The story centres on Norman Muller, the man chosen as “Voter of the Year” in the 2008 US presidential election. Although the law requires him to accept the dubious honour, he is not sure that he wants the responsibility of representing the entire electorate, worrying that the result will be unfavourable and he will be blamed.

However, after “voting”, he is very proud that the citizens of the United

States had, through him, “exercised once again their free, untrammelled franchise” – a statement that is somewhat ironic as the citizens did not actually get to vote.

The assumption that computers can remove the burden of having to actually get people to tune in, turn up and tick the boxes leads us back to the other election on September 7. Every day we are advised by the commentarial that Tony has won and the two-party polls have given us the result already.

An entirely different but underrepresented assessment emerges from a close examination of the actions of those who participated in the Sky News forums and the audience for those events.

First off, it is interesting to compare the response bias issues.

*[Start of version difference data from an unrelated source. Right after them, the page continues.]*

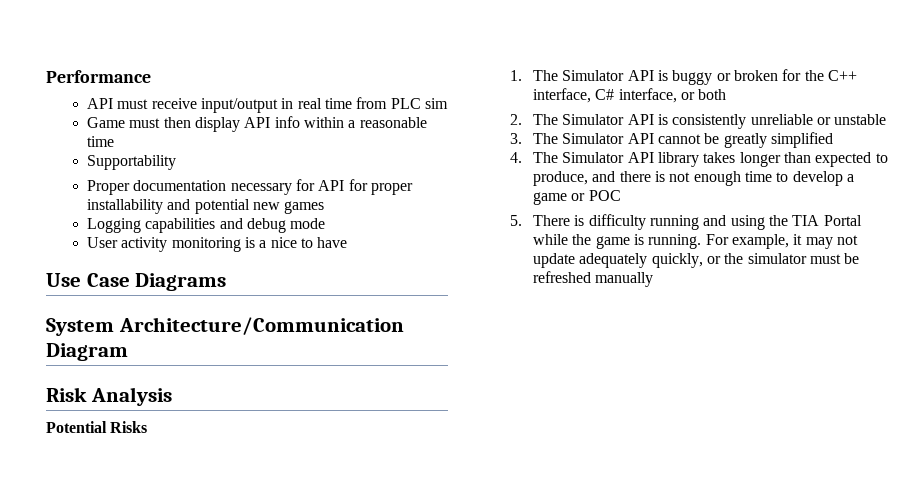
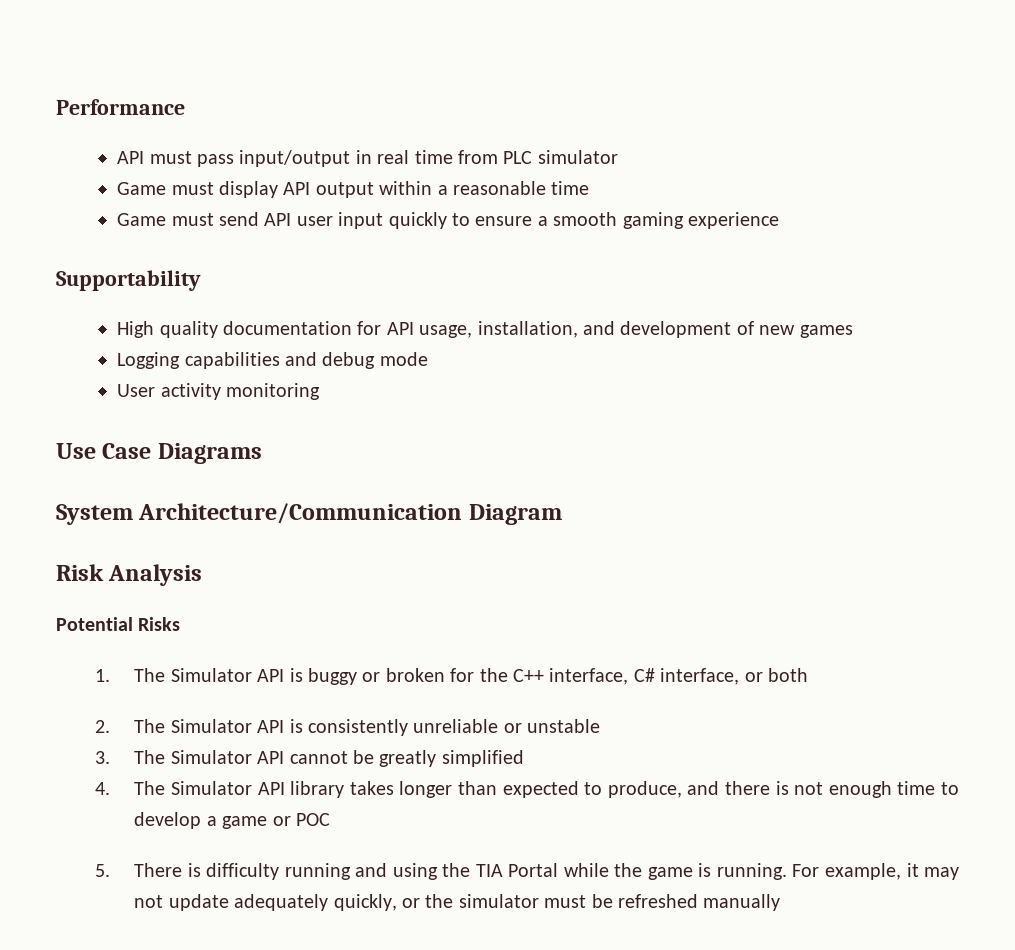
- API must receive input/output in real time from PLC sim
- Game must then display API info within a reasonable time
+ API must pass input/output in real time from PLC simulator
+ Game must display API output within a reasonable time
+ Game must send API user input quickly to ensure a smooth gaming experience
  Supportability
- Proper documentation necessary for API for proper installability and potential new games
+ High quality documentation for API usage, installation, and development of new games
- User activity monitoring is a nice to have
+ User activity monitoring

A comparison of the assessments of “who won and who lost” in the “debates” indicates a massive correlation for their determination based upon how they said they voted at the last election. Less than one in five approached their assessment without such locked-in reactions to the event.

Next, it is possible to watch the “worm”, as shown on Channel 10, based upon the Morgan Reactor to see that the average of all those recording a preference was generally unresponsive to what was going on. This is because the locked on voters for the major parties swung their vote in favour of their preferred winner before waiting to listen to their actual argument.

Only by removing these prejudgements from consideration is it possible to see what the remaining “undecideds” are actually thinking about in what is being shown in response to audience questions. There are three significant drivers of elector concerns that then appear:

1. Emotional responses to single issue concerns – e.g. marriage equality – that transcend traditional party lines.

2. Economic responses to outcomes of the election – e.g. jobs and growth – which suggest benefits to be gained by support for candidates.

3. Education, health or housing issues that relate to lifestyle preferences – Gonski, NDIS – which the major parties have already neutered as issues by agreeing with each other’s position.

Removing these “campaigned” questions from the analysis leaves the “Ian” and “Julie” type questions about such characters as “the blokes from Penrith” and “the pretty little lady lawyer on the North Shore earning a hundred grand” to identify elements of concern to the marginal electorates.

Following the reaction of the NOTs as the questions are asked and avoided by “our finest men” (Peter Seeger), we see that on issues that have locked-in party patterns, there is a slight bias towards Rudd that may yet be significant.

People who say they were undecided before the debates and remain undecided afterwards are slightly more oriented to Abbott on the economy and Rudd on PPL (paid parental leave) and social issues.

Dr Colin Benjamin OAM is the chairman of Cultural Infusion Ltd and director general of the Life: ‘Be in it’ Australia charity.